Install the AWS CLI (https://aws.amazon.com/cli/) and choose whatever method you like for making an encrypted local backup. Then sync that backup partition to S3 every day.

Here's an example command you can adapt for cron to call via a shell script:

    /home/tom/.local/bin/aws s3 sync /mnt/backups/daily s3://your-s3-bucket-name --storage-class STANDARD_IA --acl private --sse
The -sse means server side encryption which is redundant since I've encrypted the data prior to uploading, but why not?


I use Tarsnap (https://www.tarsnap.com/), which uses S3. It's true, though, that I only backup a small enough subset of my files, not anywhere close to a complete image. OTOH, it's very easy to use (CLI only), and as secure as it gets.

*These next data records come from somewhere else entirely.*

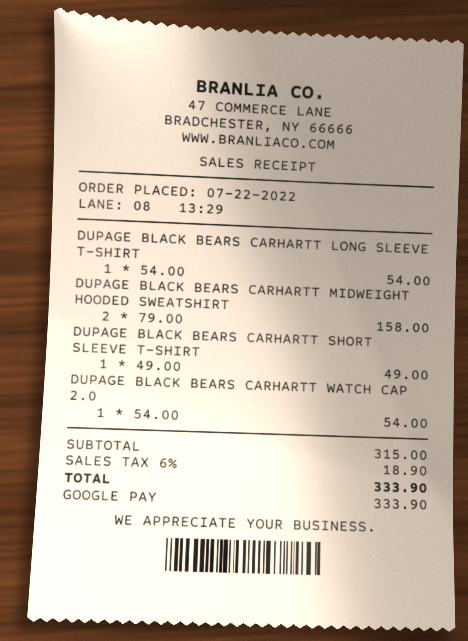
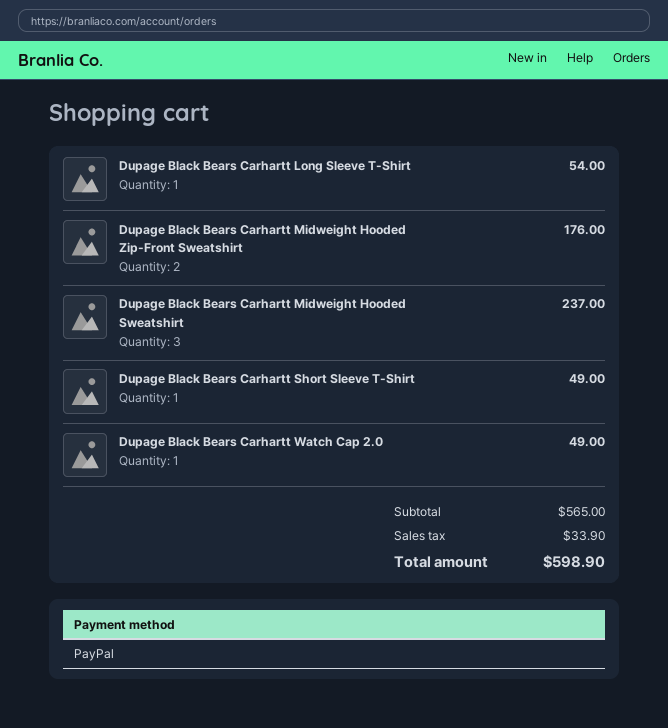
payment method: Google Pay -> PayPal
DUPAGE BLACK BEARS CARHARTT MIDWEIGHT HOODED SWEATSHIRT: 2 for 158.00 -> 3 for 237.00
DUPAGE BLACK BEARS CARHARTT WATCH CAP 2.0: 1 for 54.00 -> 1 for 49.00
Dupage Black Bears Carhartt Midweight Hooded Zip-Front Sweatshirt: none -> 2 for 176.00
subtotal: 315.00 -> 565.00
tax: 18.90 -> 33.90
total: 333.90 -> 598.90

Using S4cmd on my Debian box I backup copies of my entire Lightroom folder structure contents. All my personal photos and videos get uploaded to a bucket on S3, then I convert the entire bucket to Glacier. Now with the new pricing of $0.004/GB and easy retrieval, it's a very nice setup.

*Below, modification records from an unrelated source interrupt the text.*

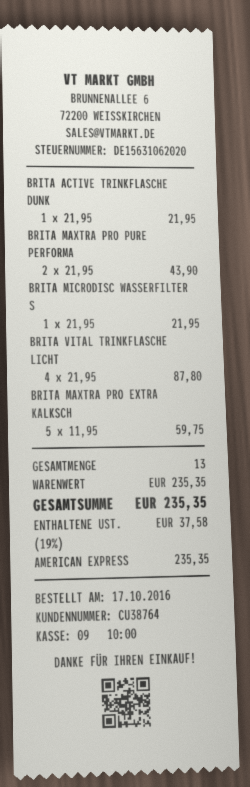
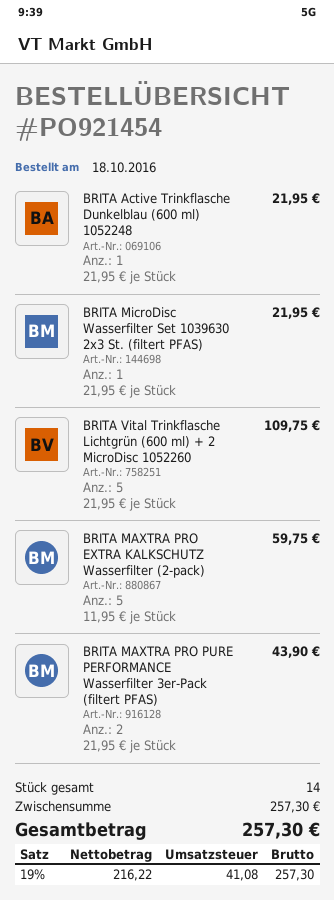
order date: 2016-10-17 -> 2016-10-18
BRITA VITAL TRINKFLASCHE LICHT: 4 x 21.95 = 87.80 -> 5 x 21.95 = 109.75
total quantity: 13 -> 14
subtotal: 235.35 -> 257.30
tax: 19% = 37.58 -> 19% = 41.08
total: 235.35 -> 257.30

To backup nearly a terabyte of photos costs about $4/month in storage costs. Uploading costs a bit extra due to the pricing for requests.

https://github.com/bloomreach/s4cmd


How much would it cost if you ever needed to restore that TB?

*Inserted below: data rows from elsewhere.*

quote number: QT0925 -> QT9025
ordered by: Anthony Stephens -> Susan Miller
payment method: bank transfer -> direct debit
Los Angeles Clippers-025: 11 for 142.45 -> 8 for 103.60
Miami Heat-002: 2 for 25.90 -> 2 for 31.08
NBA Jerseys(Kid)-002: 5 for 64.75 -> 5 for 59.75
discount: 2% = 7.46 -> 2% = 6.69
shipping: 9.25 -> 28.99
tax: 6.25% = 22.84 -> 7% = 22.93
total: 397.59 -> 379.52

I looked into Glacier a couple of years ago, and, from memory, restore costs were insane.


I was a masochist and hand-rolled incremental tar snapshots to Glacier using a cronjob. It works great for keeping price down, though I learnt the "lots of retrievals" lesson the hard way once I actually tried to retrieve my data. I now compromise by doing a full snapshot monthly and incremental daily, so I'm upper bound to 30 retrievals.

I'd highly recommend not repeating my mistake - use a real backup service for your actual data. Though rolling your own can be fun and interesting, it's probably a bad idea to bet your data on it.


I use my Synology NAS pointed at Google Nearline (through the included S3 support!). GCS also supports customer supplied encryption keys, but I store the bytes as encrypted on the NAS box itself.

As others have said, if you're just trying to back up your Mac, take a look at Arq.

Disclosure: I work on Google Cloud (and get $30/month of credit, so my first 3 TB are free).


Check out rclone [1]. I haven't used it yet but it's free and supports lots of backends.

[1] http://rclone.org/


I use duplicity to backup my VPS to S3, and Fast Glacier to archive stuff to Glacier from my Windows machine (things like photographs, important documents etc.)

Note: Glacier is not a backup service, it's an archive service. It's for long term backups, vs the relatively short term of standard backups (Full, delta, delta.. cycles). With Glacier if you delete an archive before 90 days, you'll still be charged for the full 90 days of storage.


Arq on OSX is pretty great.


I second this. It costs about $50 for a license but they support incremental backups up to any of a NAS, s3, s3 glacier, various tiers of google cloud storage, dropbox, and google drive. Client-side encryption is built in. It's good software.


Check out Duplicity or Duplicati. Also Arq for OSX I believe is very nice and has a great GUI but isn't free.